* [EXCERPTED DATA]:

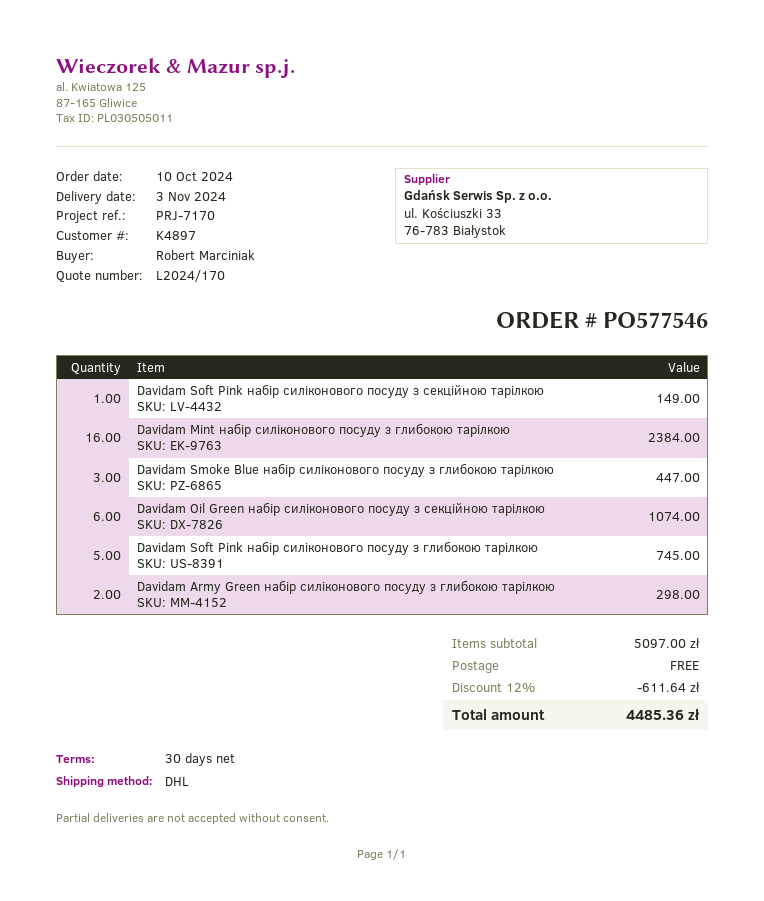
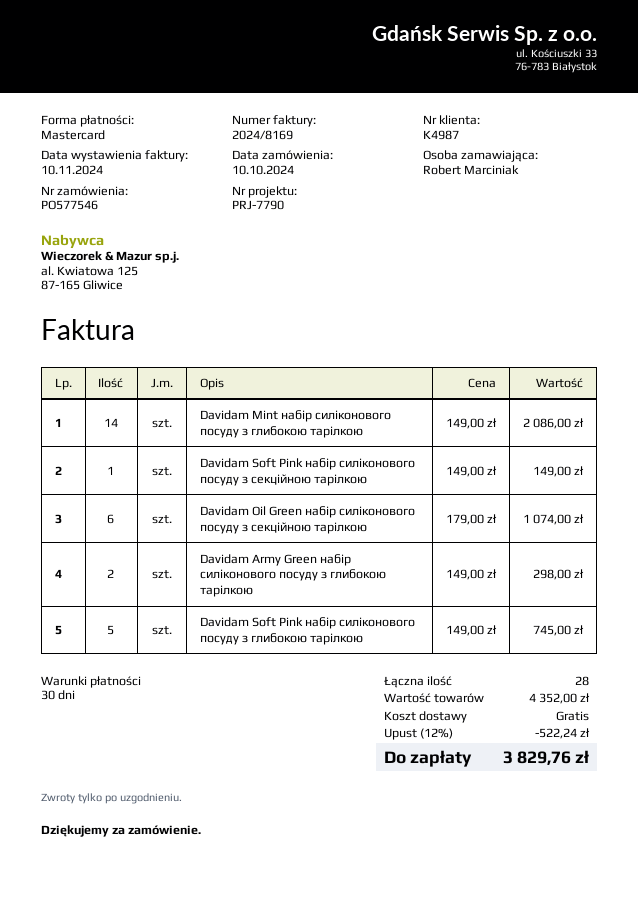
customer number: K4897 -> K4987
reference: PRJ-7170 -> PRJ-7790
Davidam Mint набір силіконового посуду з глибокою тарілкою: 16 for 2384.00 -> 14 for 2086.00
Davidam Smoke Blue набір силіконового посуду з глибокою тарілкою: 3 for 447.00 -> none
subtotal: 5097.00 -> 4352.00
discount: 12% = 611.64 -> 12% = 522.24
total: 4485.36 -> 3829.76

* [PROBLEM STATEMENT]:
Exact copy, no pictures: reproduce the whole listing above.

* [SOLUTION]:
customer number: K4897 -> K4987
reference: PRJ-7170 -> PRJ-7790
Davidam Mint набір силіконового посуду з глибокою тарілкою: 16 for 2384.00 -> 14 for 2086.00
Davidam Smoke Blue набір силіконового посуду з глибокою тарілкою: 3 for 447.00 -> none
subtotal: 5097.00 -> 4352.00
discount: 12% = 611.64 -> 12% = 522.24
total: 4485.36 -> 3829.76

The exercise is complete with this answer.